Could you return all of the entries below exactly, minus the pictures?

(Code change snippets)
-- -- --

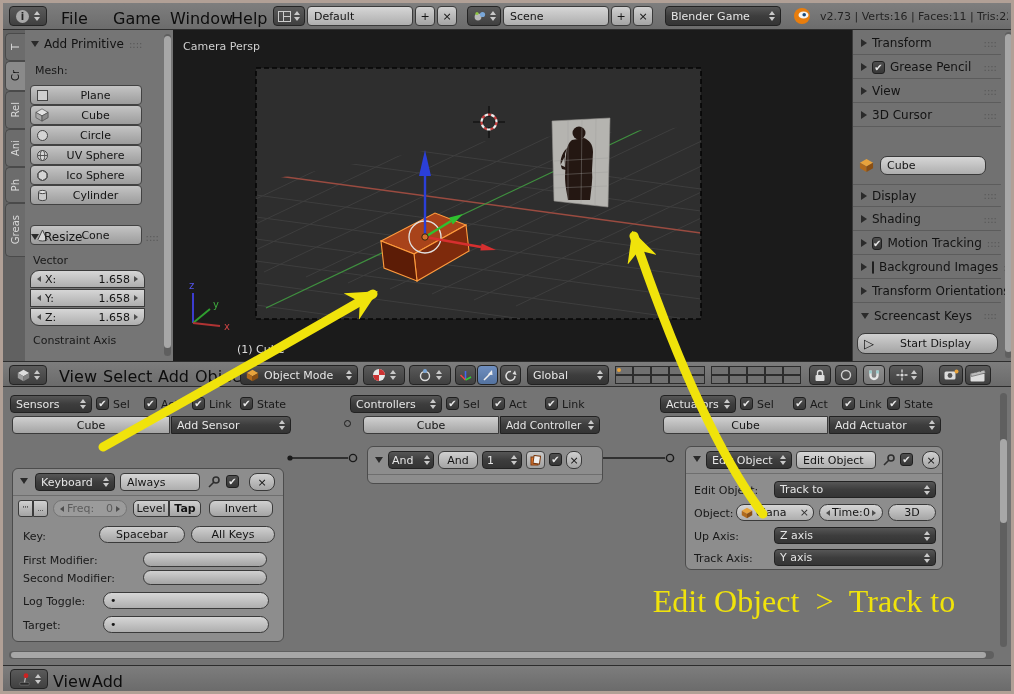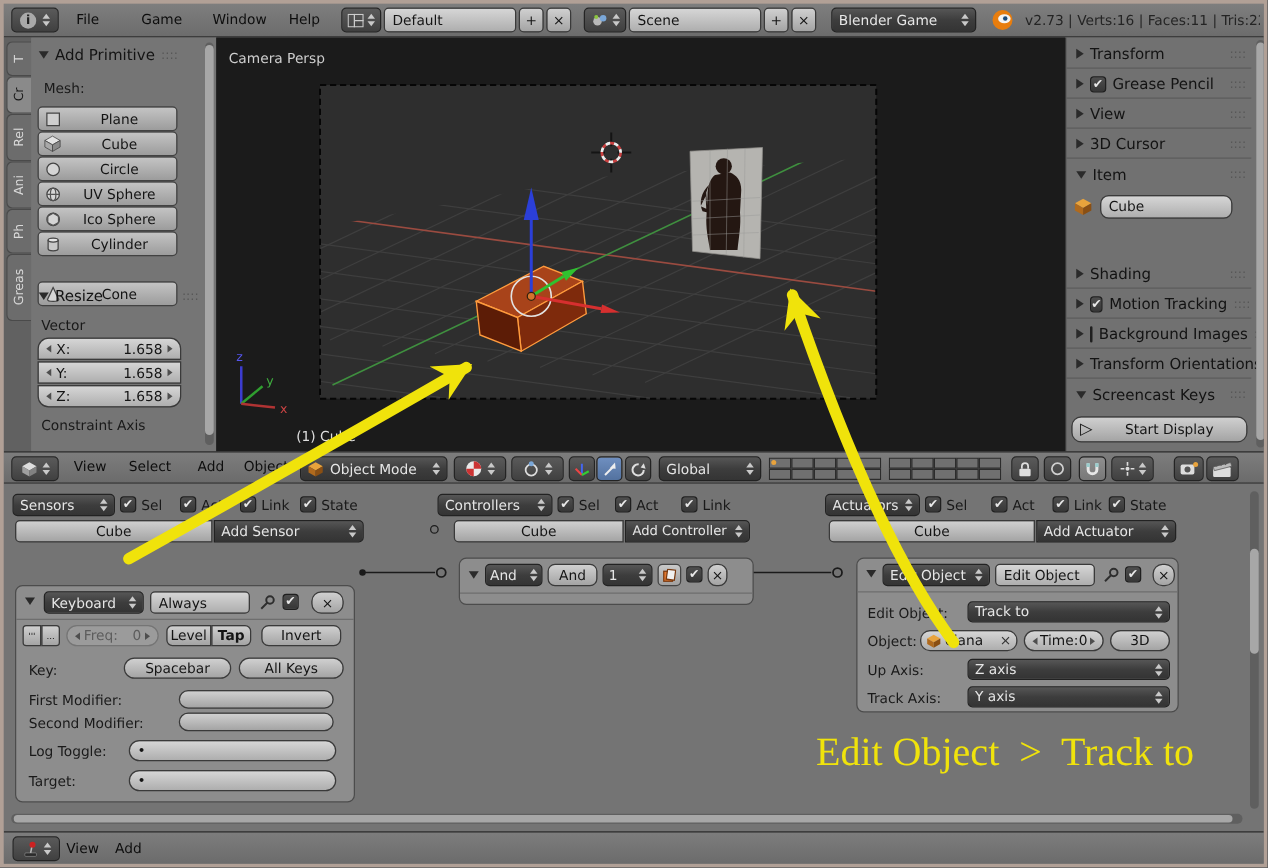--- a/index.html
+++ b/index.html
@@ -7,21 +7,21 @@
   .abs{position:absolute;}
   .nw{white-space:nowrap;overflow:hidden;}
   
   .dd{background:linear-gradient(#565656,#3d3d3d 50%,#343434);border:1px solid #222;border-radius:4px;color:#e6e6e6;display:flex;align-items:center;font-size:11px;padding:0 5px;box-sizing:border-box;}
   .btn-light{background:linear-gradient(#d0d0d0,#a4a4a4);border:1px solid #3a3a3a;border-radius:4px;color:#141414;display:flex;align-items:center;justify-content:center;font-size:11px;box-sizing:border-box;}
   .fld{background:linear-gradient(#d6d6d6,#aeaeae);border:1px solid #3a3a3a;border-radius:4px;color:#141414;display:flex;align-items:center;font-size:11px;padding:0 6px;box-sizing:border-box;}
   .pill{border-radius:9px;}
   .dis{background:#9b9b9b;border-color:#757575;color:#5d5d5d;}
   .chk{width:13px;height:13px;background:linear-gradient(#4e4e4e,#373737);border:1px solid #1f1f1f;border-radius:3px;color:#e9e9e9;font-size:10px;line-height:12px;text-align:center;box-sizing:border-box;}
   .lbl{font-size:11px;color:#191919;}
-  .menu{font-size:11px;color:#0d0d0d;}
+  .menu{font-size:16px;color:#0d0d0d;}
   .dots{font-size:10px;color:#575757;letter-spacing:0px;}
   .updn{margin-left:auto;display:flex;flex-direction:column;gap:2px;align-items:center;}
   .updn .u{width:0;height:0;border-left:3px solid transparent;border-right:3px solid transparent;border-bottom:4px solid #c9c9c9;}
   .updn .d{width:0;height:0;border-left:3px solid transparent;border-right:3px solid transparent;border-top:4px solid #c9c9c9;}
   .tri{width:0;height:0;display:inline-block;}
   .tri.r{border-top:4px solid transparent;border-bottom:4px solid transparent;border-left:6px solid #2a2a2a;}
   .tri.dn{border-left:4px solid transparent;border-right:4px solid transparent;border-top:6px solid #2a2a2a;}
   .tl{width:0;height:0;border-top:3.5px solid transparent;border-bottom:3.5px solid transparent;border-right:4px solid #4e4e4e;}
   .tr{width:0;height:0;border-top:3.5px solid transparent;border-bottom:3.5px solid transparent;border-left:4px solid #4e4e4e;}
   
@@ -328,35 +328,35 @@
     <div class="psec" style="top:50px;">
         <span class="tri r"></span>
         <span class="plabel">View</span>
         <span class="dots">::::</span>
       </div>
     <div class="psec" style="top:74px;">
         <span class="tri r"></span>
         <span class="plabel">3D Cursor</span>
         <span class="dots">::::</span>
       </div>
-    <div class="psec" style="top:98px;border-bottom:none;">
-        <span class="tri dn"></span>
-        <span class="plabel">Item</span>
-        <span class="dots">::::</span>
-      </div>
     <div class="abs" style="left:6px;top:126px;display:flex;align-items:center;gap:6px;">
       <svg width="15" height="15" viewBox="0 0 16 16">
           <path d="M8 1 15 5 8 9 1 5Z" fill="#e8a33c"></path>
           <path d="M1 5 8 9 8 15 1 11Z" fill="#b06a1d"></path>
           <path d="M15 5 8 9 8 15 15 11Z" fill="#8a4f13"></path>
         </svg>
       <div class="fld" style="width:106px;height:19px;border-radius:7px;">
           <span>Cube</span>
         </div>
     </div>
+    <div class="psec" style="top:154px;border-top:1px solid #5c5c5c;">
+        <span class="tri r"></span>
+        <span class="plabel">Display</span>
+        <span class="dots">::::</span>
+      </div>
     <div class="psec" style="top:178px;">
         <span class="tri r"></span>
         <span class="plabel">Shading</span>
         <span class="dots">::::</span>
       </div>
     <div class="psec" style="top:202px;">
         <span class="tri r"></span>
         <span class="chk"><span>✔</span></span>
         <span class="plabel">Motion Tracking</span>
         <span class="dots">::::</span>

-- -- --

- Answer to the problem -
--- a/index.html
+++ b/index.html
@@ -7,21 +7,21 @@
   .abs{position:absolute;}
   .nw{white-space:nowrap;overflow:hidden;}
   
   .dd{background:linear-gradient(#565656,#3d3d3d 50%,#343434);border:1px solid #222;border-radius:4px;color:#e6e6e6;display:flex;align-items:center;font-size:11px;padding:0 5px;box-sizing:border-box;}
   .btn-light{background:linear-gradient(#d0d0d0,#a4a4a4);border:1px solid #3a3a3a;border-radius:4px;color:#141414;display:flex;align-items:center;justify-content:center;font-size:11px;box-sizing:border-box;}
   .fld{background:linear-gradient(#d6d6d6,#aeaeae);border:1px solid #3a3a3a;border-radius:4px;color:#141414;display:flex;align-items:center;font-size:11px;padding:0 6px;box-sizing:border-box;}
   .pill{border-radius:9px;}
   .dis{background:#9b9b9b;border-color:#757575;color:#5d5d5d;}
   .chk{width:13px;height:13px;background:linear-gradient(#4e4e4e,#373737);border:1px solid #1f1f1f;border-radius:3px;color:#e9e9e9;font-size:10px;line-height:12px;text-align:center;box-sizing:border-box;}
   .lbl{font-size:11px;color:#191919;}
-  .menu{font-size:11px;color:#0d0d0d;}
+  .menu{font-size:16px;color:#0d0d0d;}
   .dots{font-size:10px;color:#575757;letter-spacing:0px;}
   .updn{margin-left:auto;display:flex;flex-direction:column;gap:2px;align-items:center;}
   .updn .u{width:0;height:0;border-left:3px solid transparent;border-right:3px solid transparent;border-bottom:4px solid #c9c9c9;}
   .updn .d{width:0;height:0;border-left:3px solid transparent;border-right:3px solid transparent;border-top:4px solid #c9c9c9;}
   .tri{width:0;height:0;display:inline-block;}
   .tri.r{border-top:4px solid transparent;border-bottom:4px solid transparent;border-left:6px solid #2a2a2a;}
   .tri.dn{border-left:4px solid transparent;border-right:4px solid transparent;border-top:6px solid #2a2a2a;}
   .tl{width:0;height:0;border-top:3.5px solid transparent;border-bottom:3.5px solid transparent;border-right:4px solid #4e4e4e;}
   .tr{width:0;height:0;border-top:3.5px solid transparent;border-bottom:3.5px solid transparent;border-left:4px solid #4e4e4e;}
   
@@ -328,35 +328,35 @@
     <div class="psec" style="top:50px;">
         <span class="tri r"></span>
         <span class="plabel">View</span>
         <span class="dots">::::</span>
       </div>
     <div class="psec" style="top:74px;">
         <span class="tri r"></span>
         <span class="plabel">3D Cursor</span>
         <span class="dots">::::</span>
       </div>
-    <div class="psec" style="top:98px;border-bottom:none;">
-        <span class="tri dn"></span>
-        <span class="plabel">Item</span>
-        <span class="dots">::::</span>
-      </div>
     <div class="abs" style="left:6px;top:126px;display:flex;align-items:center;gap:6px;">
       <svg width="15" height="15" viewBox="0 0 16 16">
           <path d="M8 1 15 5 8 9 1 5Z" fill="#e8a33c"></path>
           <path d="M1 5 8 9 8 15 1 11Z" fill="#b06a1d"></path>
           <path d="M15 5 8 9 8 15 15 11Z" fill="#8a4f13"></path>
         </svg>
       <div class="fld" style="width:106px;height:19px;border-radius:7px;">
           <span>Cube</span>
         </div>
     </div>
+    <div class="psec" style="top:154px;border-top:1px solid #5c5c5c;">
+        <span class="tri r"></span>
+        <span class="plabel">Display</span>
+        <span class="dots">::::</span>
+      </div>
     <div class="psec" style="top:178px;">
         <span class="tri r"></span>
         <span class="plabel">Shading</span>
         <span class="dots">::::</span>
       </div>
     <div class="psec" style="top:202px;">
         <span class="tri r"></span>
         <span class="chk"><span>✔</span></span>
         <span class="plabel">Motion Tracking</span>
         <span class="dots">::::</span>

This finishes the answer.